** WORK REQUEST **
Where the line with "[107,572,141,581] Github ->" appears below, start writing out lines exactly, and finish with the line with "[690,842,737,853] [62,861,122,872] [name", which is included; write out nothing else.

** RECORDS SHOWN **
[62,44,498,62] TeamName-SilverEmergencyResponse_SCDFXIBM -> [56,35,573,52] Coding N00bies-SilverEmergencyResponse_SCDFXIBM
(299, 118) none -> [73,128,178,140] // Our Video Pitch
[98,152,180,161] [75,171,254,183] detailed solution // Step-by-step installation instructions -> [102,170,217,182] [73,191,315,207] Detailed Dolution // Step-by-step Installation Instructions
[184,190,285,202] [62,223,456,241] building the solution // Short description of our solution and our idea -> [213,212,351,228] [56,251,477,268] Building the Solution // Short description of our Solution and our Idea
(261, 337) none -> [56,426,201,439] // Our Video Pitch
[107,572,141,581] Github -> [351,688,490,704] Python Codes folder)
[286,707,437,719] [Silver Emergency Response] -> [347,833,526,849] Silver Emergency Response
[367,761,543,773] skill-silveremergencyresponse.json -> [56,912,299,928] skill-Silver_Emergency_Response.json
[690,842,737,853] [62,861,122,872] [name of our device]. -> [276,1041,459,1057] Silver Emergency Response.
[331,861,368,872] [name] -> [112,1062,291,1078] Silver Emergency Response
...
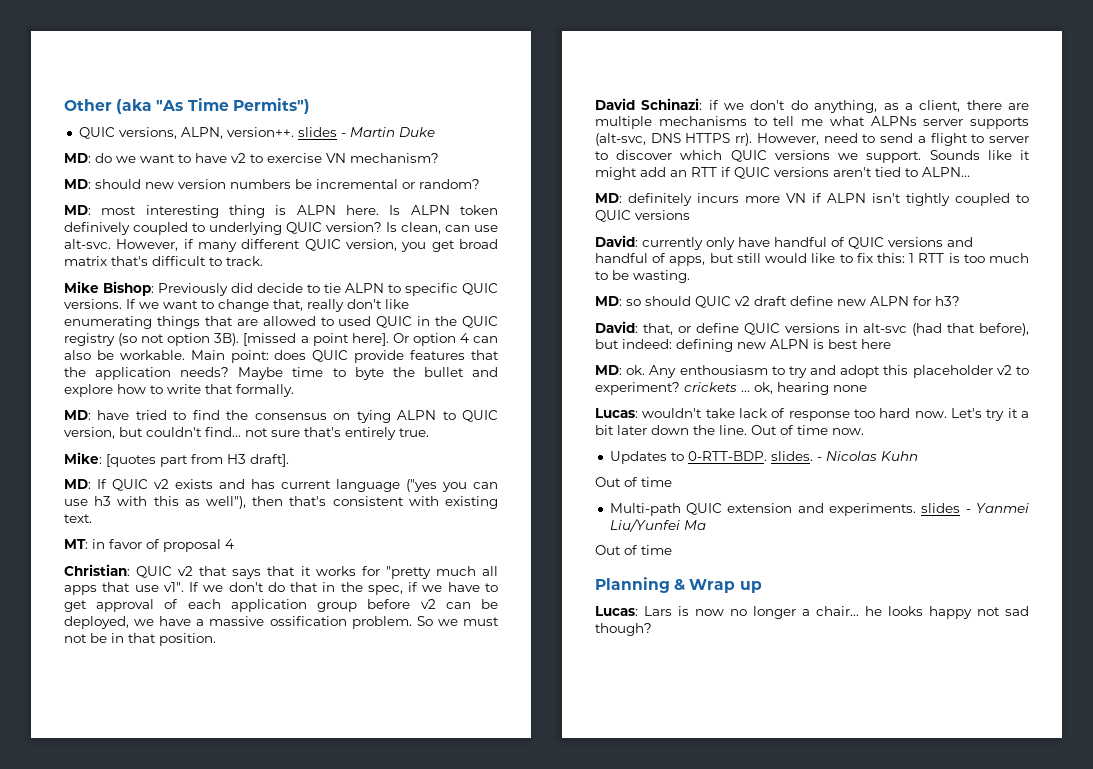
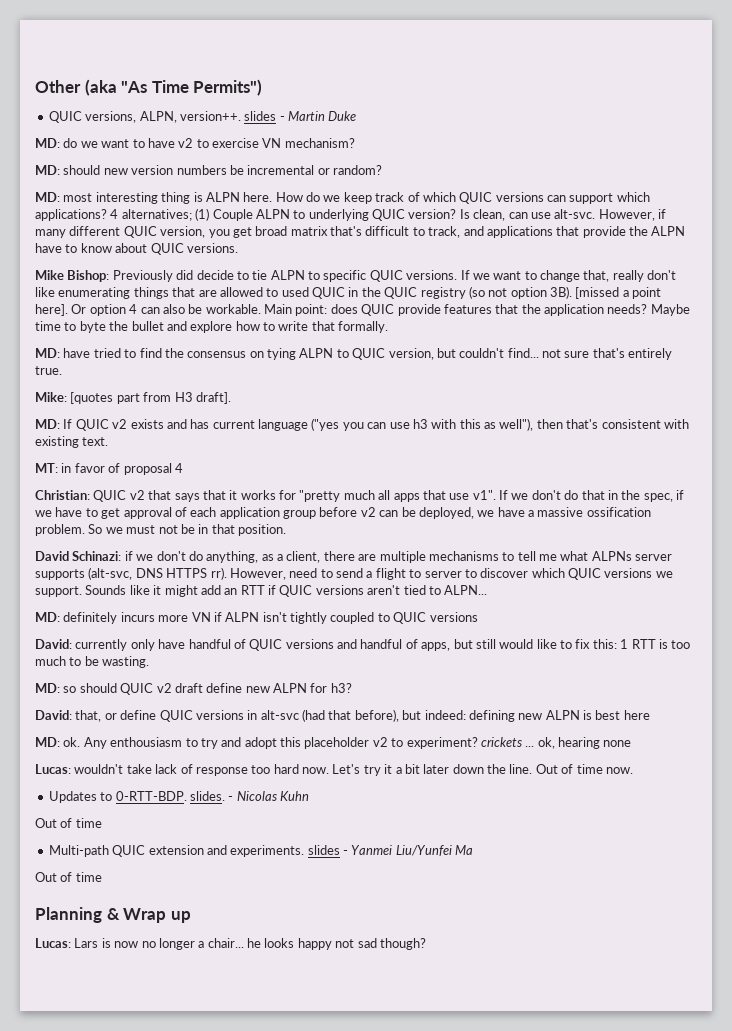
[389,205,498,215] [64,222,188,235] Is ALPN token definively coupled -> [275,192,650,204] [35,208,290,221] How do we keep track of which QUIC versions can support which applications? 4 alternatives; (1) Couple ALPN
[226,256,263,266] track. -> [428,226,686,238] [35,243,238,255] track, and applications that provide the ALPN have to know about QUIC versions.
* * *
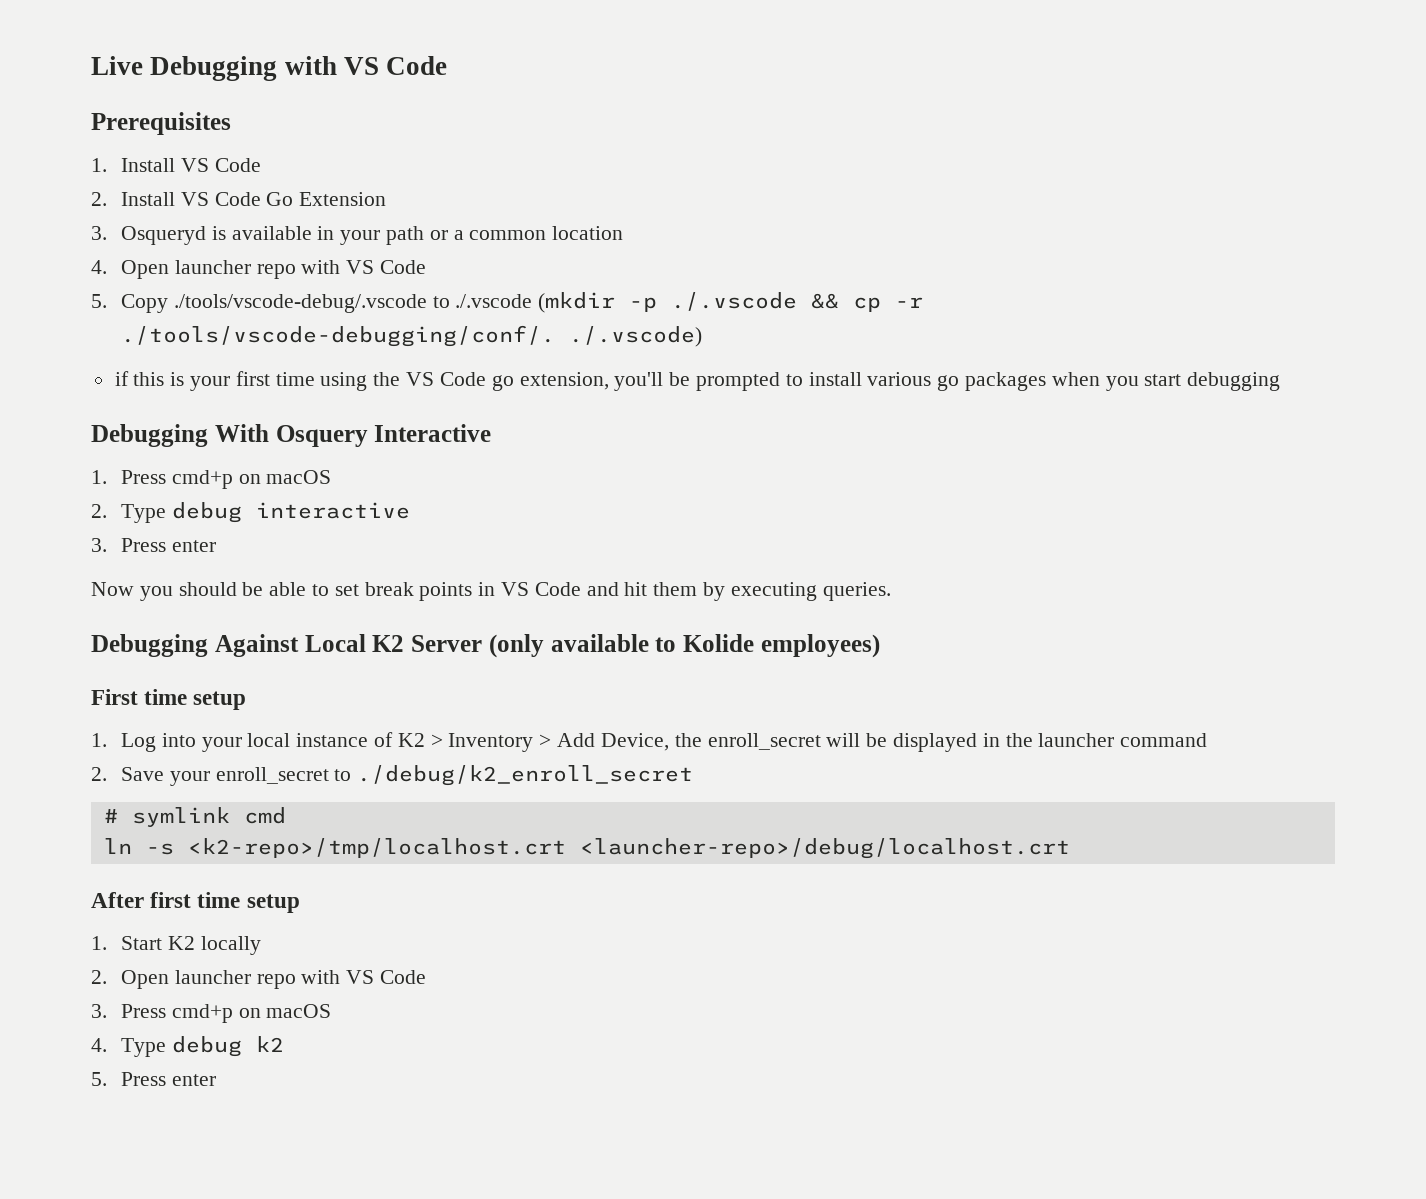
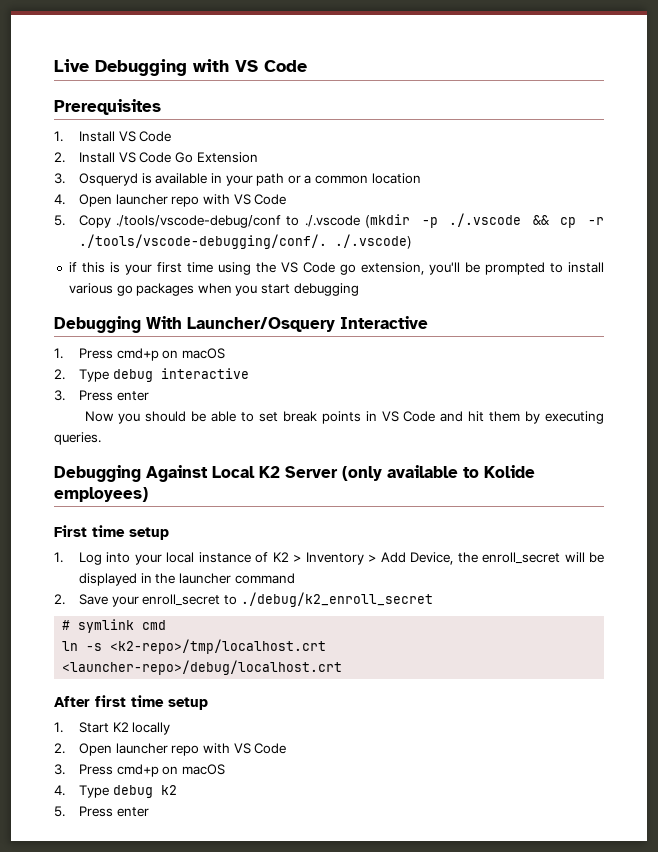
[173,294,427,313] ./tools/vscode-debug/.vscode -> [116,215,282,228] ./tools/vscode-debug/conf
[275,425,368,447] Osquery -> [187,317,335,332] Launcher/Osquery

** THE ANSWER **
[107,572,141,581] Github -> [351,688,490,704] Python Codes folder)
[286,707,437,719] [Silver Emergency Response] -> [347,833,526,849] Silver Emergency Response
[367,761,543,773] skill-silveremergencyresponse.json -> [56,912,299,928] skill-Silver_Emergency_Response.json
[690,842,737,853] [62,861,122,872] [name of our device]. -> [276,1041,459,1057] Silver Emergency Response.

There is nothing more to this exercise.